Descanse en paz el PRD

Es tan patética la crisis interna al Partido de la Revolución Democrática (PRD) que hasta le dan oportunidad a Felipe Calderón de burlarse del perredismo y atribuirse autoridad moral para dar lecciones de buenas costumbres partidistas. Calderón, el mismo que ganó la candidatura presidencial al seno de Acción Nacional mediante un “cochinero” (Alberto Cárdenas y Santiago Creel, dixit) y se hizo de la presidencia de la república mediante campaña sucia, alteración de resultados y alianza con operadores políticos priistas.

 

De este desastre interno nadie se salva. En su lógica de conseguir el poder sin importar el medio, al final todas las corrientes y todos los candidatos cometieron las mismas irregularidades que Calderón y el panismo les había cometido en julio de 2006.

 

Y con este cochinero, el empeño en exhibirse y el afán de liquidarse mutuamente ofrecieron el escenario perfecto para una “masacre mediática” como la que hicieron las televisoras después de las elecciones perredistas del pasado 16 de marzo. Jamás la elección dentro de un partido había merecido tanta atención de las televisoras nacionales, ni notas continuas de más de quince minutos, sin cortes comerciales. No actuaron así Televisa y TV Azteca cuando Roberto Madrazo “venció” a Beatriz Paredes, ni cuando Alberto Cárdenas denunció el “cochinero” a favor de Calderón en Yucatán o cuando Juan Camilo Mouriño habló de una “una marranada” a favor de Creel en Veracruz.

 

En lugar de reparar que estaban propiciando dicha “masacre mediática”, los perredistas se empeñaron en ahondar su crisis. En esta crisis vale la pena recordar que en sus casi 19 años de existencia, ningún proceso interno ha terminado sin impugnación; vale la pena recordar que dos décadas no han servido para crear instituciones y procesos democráticos.

 

Se ha impuesto el pragmatismo político por encima de cualquier consideración ética; se ha impulsado el clientelismo, la compra de votos, la aplicación del mayoriteo inconsciente por encima de cualquier fin político, tanto en Jalisco como en el Distrito Federal, Michoacán o Baja California Sur.

 

Se equivocaría quien piense que la patente de dichas prácticas es tricolor, el que salga con la conclusión simplista de que la democracia no se implanta en el PRD debido a que muchos priistas han migrado a sus filas. La mismas prácticas políticas (acarreos, clientelismo, obtención de candidaturas mediante la compra de votos vía nómina) ocurren en el PAN y ahí no se observa un trasvase significativo de priistas.

 

La crisis de los partidos, como se atestigua ahora en el PRD, no se origina por la adopción de prácticas priistas, sino por la crisis de las instituciones y prácticas liberales y, en el fondo, una idea de la política a la que no le importan los medios para alcanzar los fines.

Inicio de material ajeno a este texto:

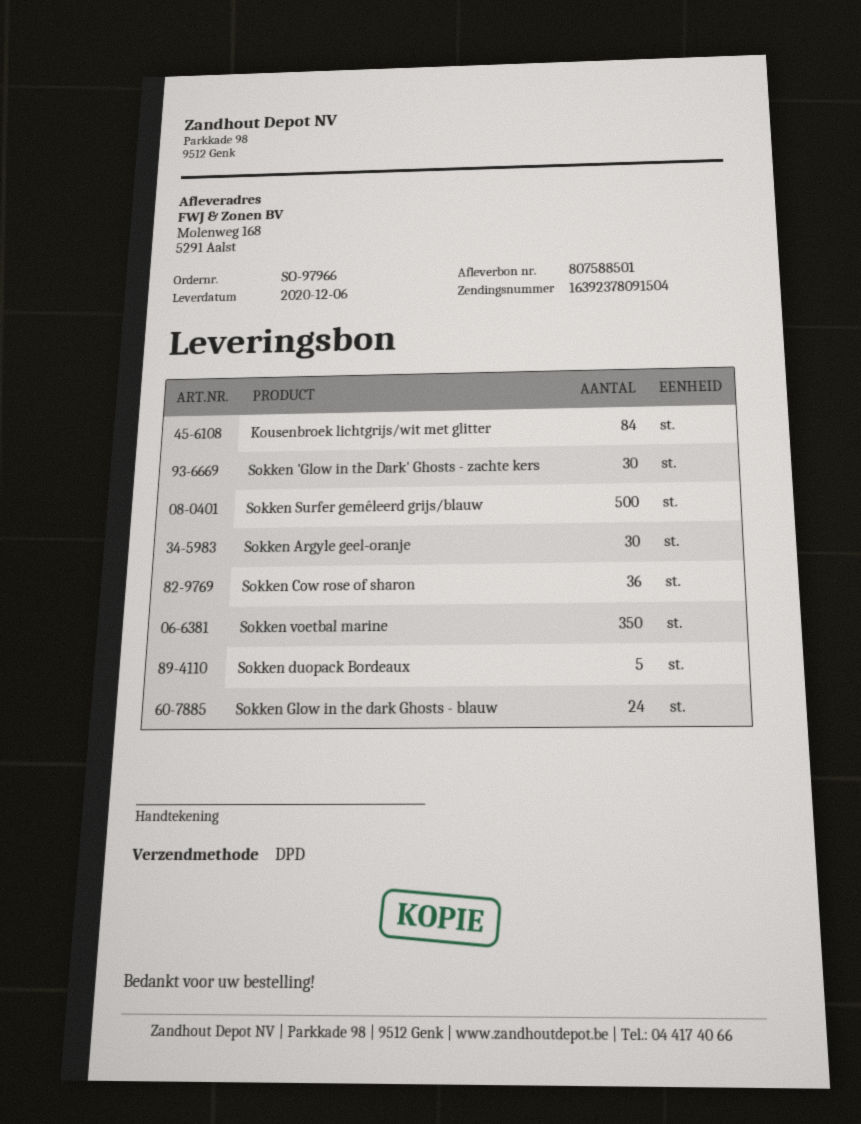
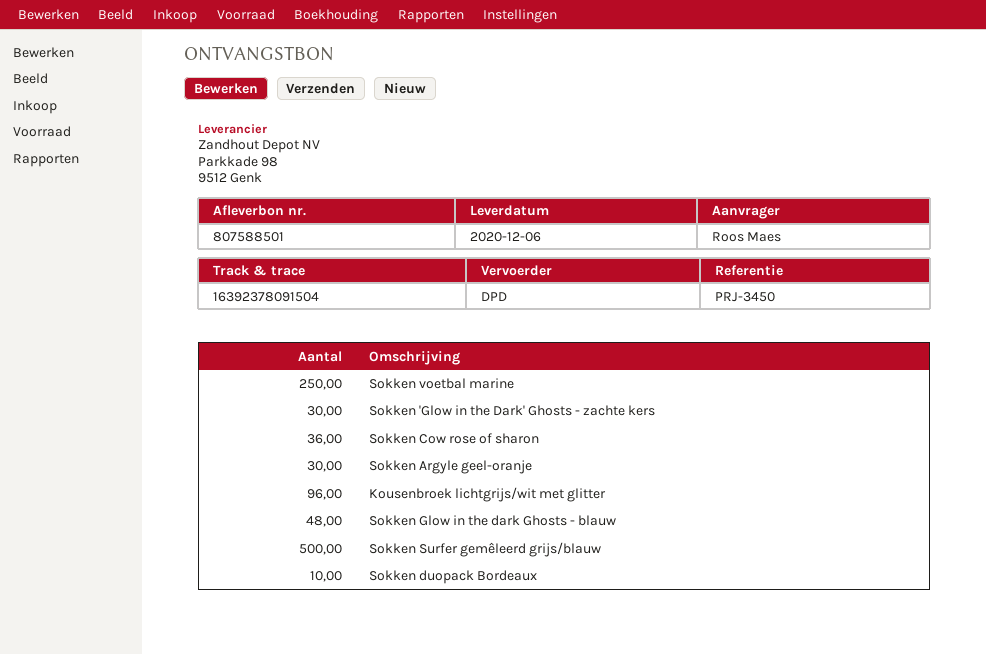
Kousenbroek lichtgrijs/wit met glitter: 84 -> 96
Sokken voetbal marine: 350 -> 250
Sokken duopack Bordeaux: 5 -> 10
Sokken Glow in the dark Ghosts - blauw: 24 -> 48

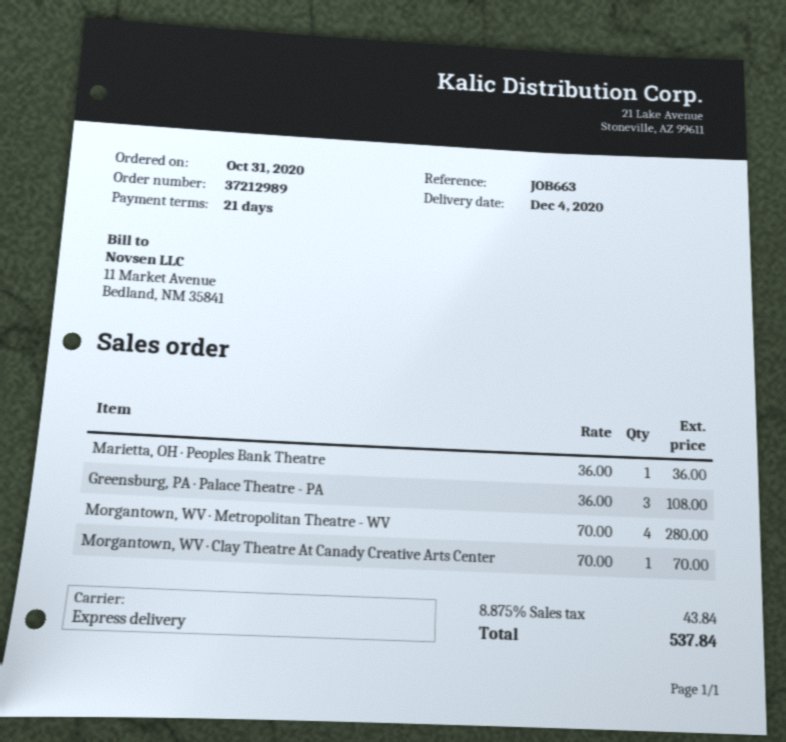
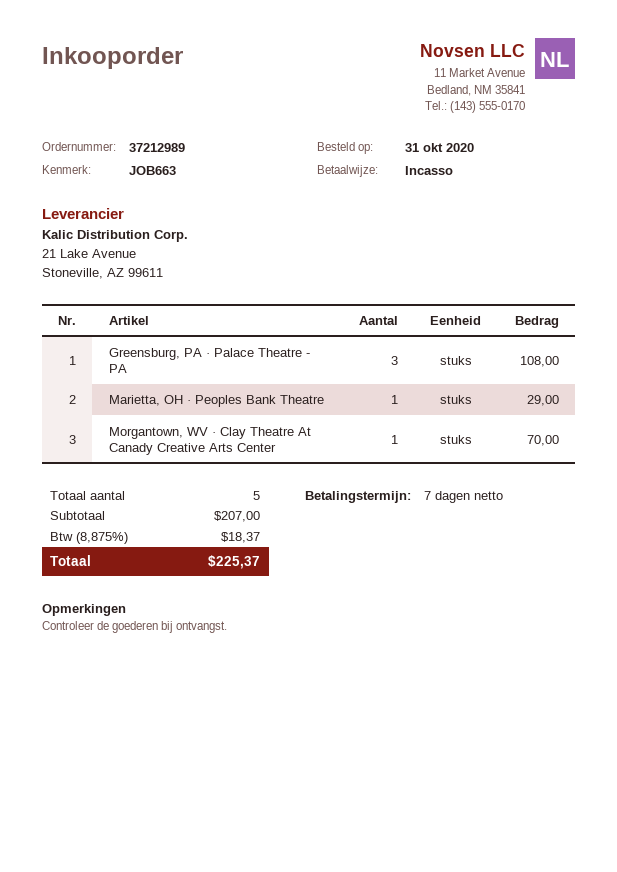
payment terms: 21 days -> 7 days
Marietta, OH · Peoples Bank Theatre: 1 for 36.00 -> 1 for 29.00
Morgantown, WV · Metropolitan Theatre - WV: 4 for 280.00 -> none
tax: 8.875% = 43.84 -> 8.875% = 18.37
total: 537.84 -> 225.37

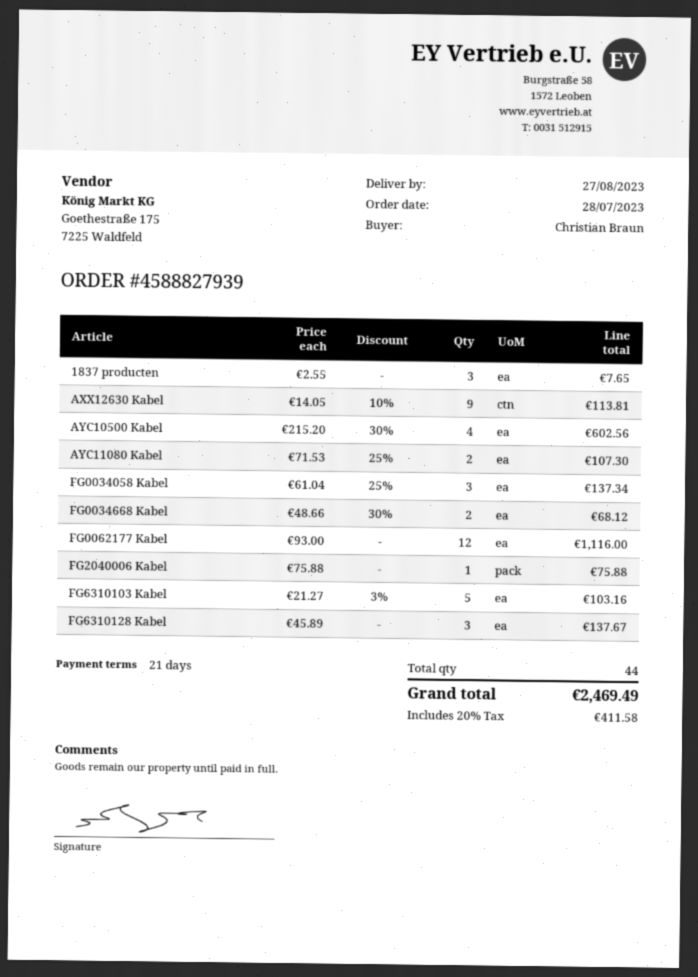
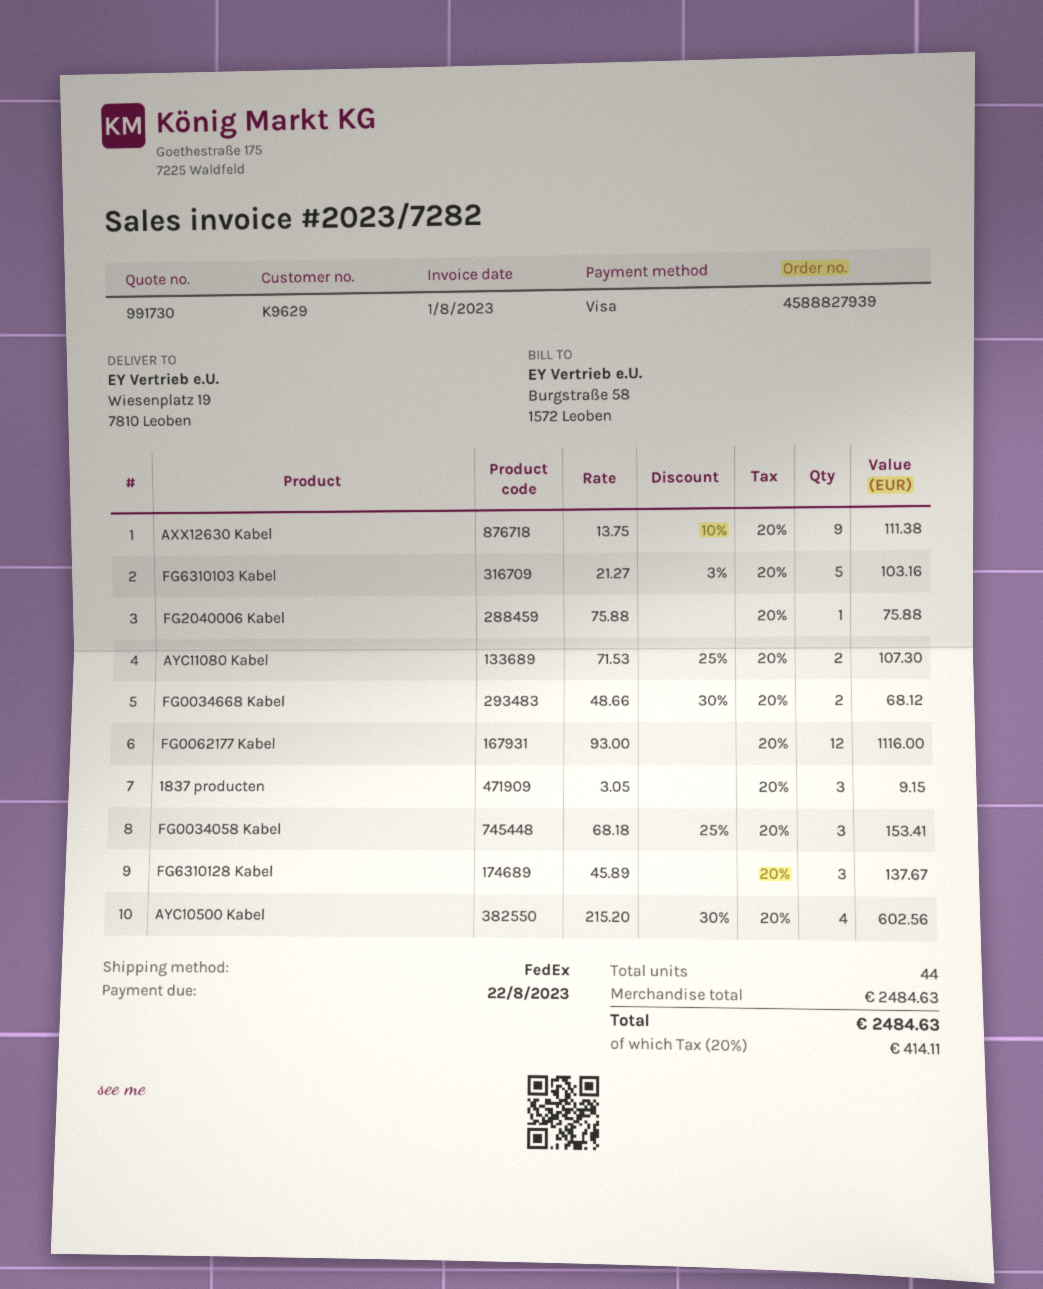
1837 producten: 3 x 2.55 = 7.65 -> 3 x 3.05 = 9.15
AXX12630 Kabel: 9 x 14.05 - 10% = 113.81 -> 9 x 13.75 - 10% = 111.38
FG0034058 Kabel: 3 x 61.04 - 25% = 137.34 -> 3 x 68.18 - 25% = 153.41
tax: 20% = 411.58 -> 20% = 414.11
total: 2469.49 -> 2484.63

Los orígenes y manifestaciones de esta crisis merecen desarrollarse en otro espacio.

 

Ahora cabe preguntarse sobre el futuro del PRD. En mi opinión, la actual es la crisis definitiva de esta fuerza. Es una doble crisis mortal: por un lado el ridículo de su elección interna, aunado al fraude que se cometió en su contra en los comicios de 2006, cancela la posibilidad de que esta fuerza alcance el poder del Estado mexicano para desde ahí aplicar supuestamente políticas públicas de izquierda y progresistas. Se lo impedirán tanto sus enemigos externos (en primer lugar el calderonismo-panismo y los intereses económicos que representan), como el PRI que quiere volver al segundo lugar electoral para vender más caro sus votos legislativos; e impedirán que el PRD llegue al poder la irreparable dinámica de conflicto interno que vive desde siempre, acelerada en el actual proceso electoral.

 

El otro plano de la crisis mortal del PRD es que el cochinero de su elección exhibió sus prácticas, sus limitaciones y los verdaderos objetivos que persigue esta clase política. En definitiva, los políticos del PRD son profesionales del poder que no pueden vivir fuera del presupuesto, aún y cuando traicionen a sus bases. En 19 años ya ha quedado claro que esta fuerza política no busca un cambio social de fondo en el país, necesario para resolver los problemas de fondo que existen en el país, sino que se trata de una facción más de la clase política profesional que gestiona el sistema político liberal y de economía capitalista que impera en México. Descanse en paz el PRD. Ya existen otras fuerzas de izquierda anticapitalista que están haciendo la tarea que el PRD nunca se propuso hacer.